Propriedade intelectual: ofensiva e rebelião criar PDF versão para impressão
07-Jun-2008
Nuno TelesUm dos campos onde a expansão dos mercados mais se tem feito sentir é o da criação intelectual. Esta categoria é obviamente difusa, já que aqui se incluem domínios tão diversos como a investigação científica ou a criação artística. No entanto, à imagem do que acontece com as mais variadas esferas da nossa vida social, a criação intelectual tem sido alvo de uma enorme ofensiva política que visa o endurecimento dos direitos de propriedade intelectual.

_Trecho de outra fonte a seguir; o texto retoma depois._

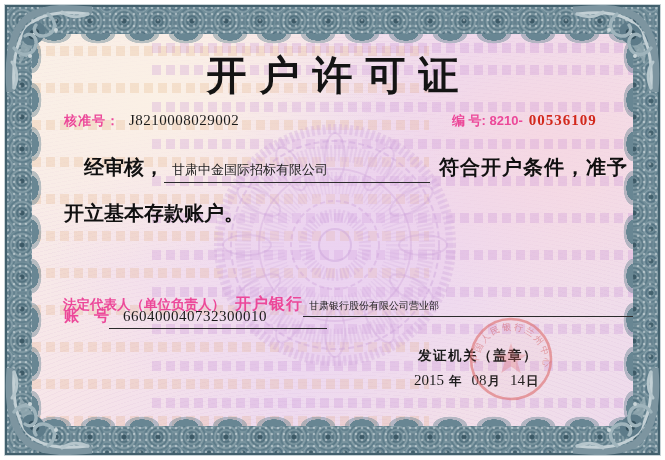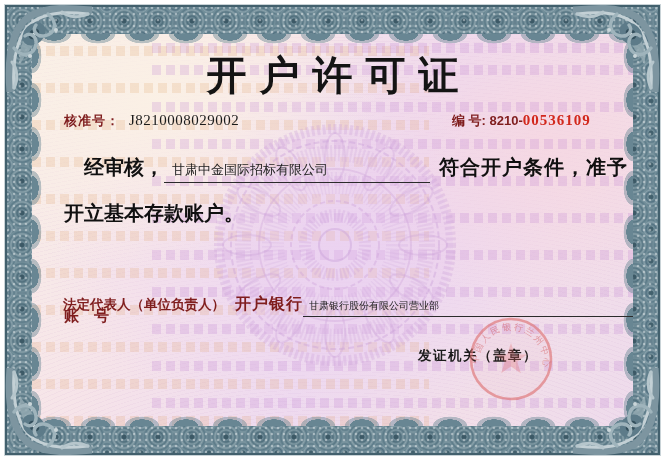--- a/index.html
+++ b/index.html
@@ -74,7 +74,7 @@
     font-family:var(--serif);font-weight:bold;font-size:40px;line-height:1.2;
     letter-spacing:13px;text-indent:13px;color:#141414;}
   .row{position:absolute;display:flex;align-items:baseline;white-space:nowrap;}
-  .lbl{font-family:var(--sans);font-weight:bold;color:#7f1d1d;}
+  .lbl{font-family:var(--sans);font-weight:bold;color:#ec4899;}
   .val-serif{font-family:var(--serif);}
   .u{display:inline-block;border-bottom:1px solid #2b2b2b;}
 

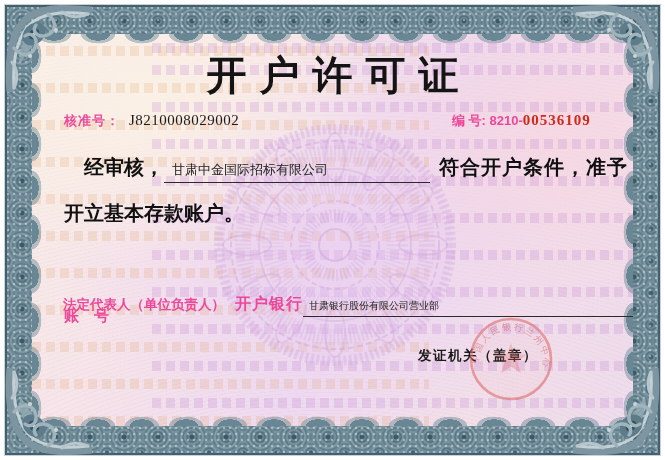--- a/index.html
+++ b/index.html
@@ -84,7 +84,7 @@
 
   .serial-row{left:452px;top:112px;}
   .serial-row .lbl{font-size:13px;}
-  .serial-row .serial-num{font-size:15px;font-weight:bold;color:var(--red);letter-spacing:1px;}
+  .serial-row .serial-num{font-size:15px;font-weight:bold;color:var(--red);margin-left:6px;letter-spacing:1px;}
 
   .audit-line{left:84px;top:154px;width:549px;}
   .big{font-family:var(--sans);font-weight:bold;font-size:20px;color:#101010;}

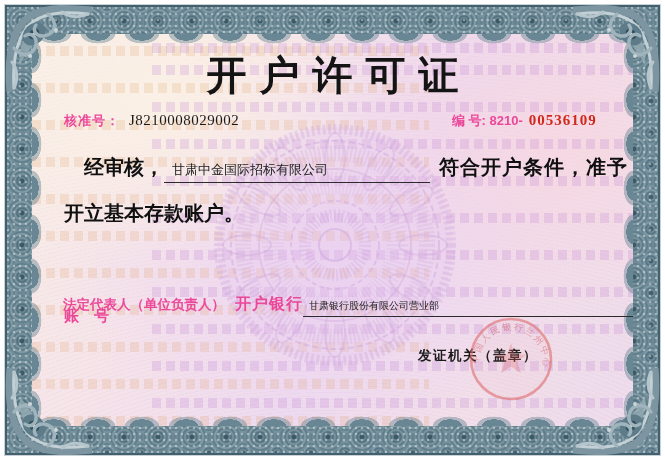--- a/index.html
+++ b/index.html
@@ -255,6 +255,7 @@
 
     <div class="row acct-row">
       <span class="lbl">账　号</span>
+      <span class="u acct-num">660400040732300010</span>
     </div>
 
     <div class="issuer">发证机关（盖章）</div>

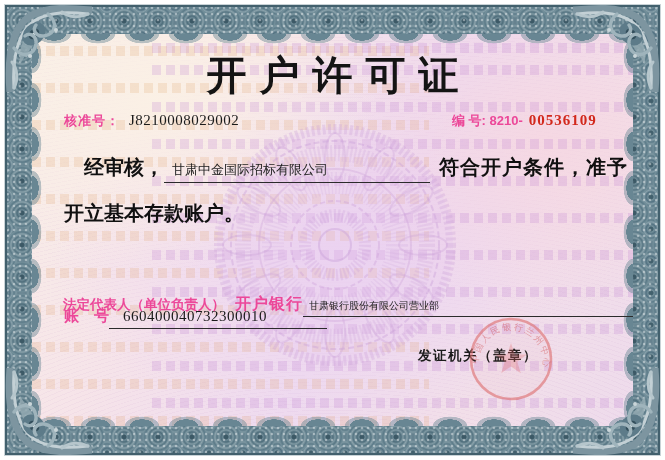--- a/index.html
+++ b/index.html
@@ -260,6 +260,14 @@
 
     <div class="issuer">发证机关（盖章）</div>
 
+    <div class="row date-row">
+      <span class="num">2015</span>
+      <span class="unit g1">年</span>
+      <span class="num g2">08</span>
+      <span class="unit g0">月</span>
+      <span class="num g2">14</span>
+      <span class="unit g0">日</span>
+    </div>
 
     <svg class="stamp" viewBox="0 0 86 86">
       <circle cx="43" cy="43" r="40" fill="rgba(235,140,140,0.07)" stroke="#dd6f6f" stroke-width="2.6"></circle>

Assiste-se assim hoje ao que o professor de Direito James Boyle, recorrendo à apropriação privada da terra na Inglaterra do séc. XVIII como metáfora ilustrativa do actual processo, apelida de segundo movimento de "enclosures". De facto, embora os direitos de propriedade intelectual (por exemplo, direitos de autor ou patentes) não sejam novos, o seu campo de aplicação expandiu-se como nunca nos últimos vinte anos - veja-se o exemplo da directiva europeia que admite a aplicação de patentes (supostamente reservadas para as inovações tecnológicas) em meras compilações de factos como são as bases de dados. Soma-se ainda a imposição do enquadramento legal que regula a propriedade intelectual nos países mais desenvolvidos ao resto do mundo através de acordos internacionais como o TRIPs (Trade Related Intelectual Rroperty Rights), simbolicamente negociados no seio da OMC (Organização Mundial do Comércio).

Os argumentos invocados nesta ofensiva não são muito diferentes daqueles recorrentemente surgem no estafado discurso neoliberal: só com direitos de propriedade, que abarquem toda e qualquer criação intelectual, podem os criadores ser remunerados pelos eficientes mercados entretanto criados por esta engenharia social dominante. Este discurso mostra-se no mínimo limitado dadas as motivações intrínsecas, não pecuniárias que facilmente se podem identificar por detrás da criação intelectual. De facto, este movimento privatizador ignora e, pior, mina toda a criação que não se rege pelos voláteis e míopes apetites do mercado.

No entanto, a presente ofensiva tem encontrado vasta resistência que de forma mais ou menos espontânea e, utilizando as novas tecnologias digitais, se vem manifestando nos mais diversos domínios. Por exemplo, hoje a música conhece novos e formidáveis canais de distribuição de anónimos que, através do seu computador, utilizam programas peer-to-peer (parceiro-a-parceiro). Estes novos arranjos institucionais permitiram uma difusão nunca antes imaginada de grupos de música, que se, por um lado, perdem os direitos de autor, por outro, ganham uma visibilidade pública que lhes permite compensar tais perdas com novos públicos para os seus concertos. Não é, por isso, de admirar que sejam inúmeros os grupos que se manifestam a favor destes novos esquemas. Outro exemplo paradigmático é o do software livre, com exemplos de enorme sucesso como o sistema operativo Linux ou o browser Mozilla Firefox. Este tipo de software não pode ser patenteado, estando protegido contra esta eventualidade através de uma licença ironicamente intitulada copyleft). Assim, ao estar publicamente disponível, o código-fonte (linhas de programação) deste software pode ser facilmente modificado e adequado às necessidades de cada um (desde que saiba programar).

O que emerge de novo nestes modos de distribuição e de produção de bens intangíveis, baptizados de "peer-production" por Yochai Blencker, é o facto da sua dinâmica se dever às contribuições voluntárias de milhares de utilizadores e programadores cujas motivações são várias (vontade de aprender, participação numa nova forma cooperativa de produção, vontade de partilhar, etc), mas onde, de uma maneira geral, as motivações pecuniárias estão ausentes. Não são necessários preços de mercado ou ordens superiores e hierarquias típicas das empresas capitalistas para a afectação de recursos. A tradicional dicotomia na coordenação da produção entre a empresa e o mercado fica assim ultrapassada neste modelo de criação onde a propriedade dos meios de produção (computadores e software) está descentralizada e a propriedade intelectual está praticamente ausente. É o movimento dos "anti-enclosures". O socialismo também passa por aqui.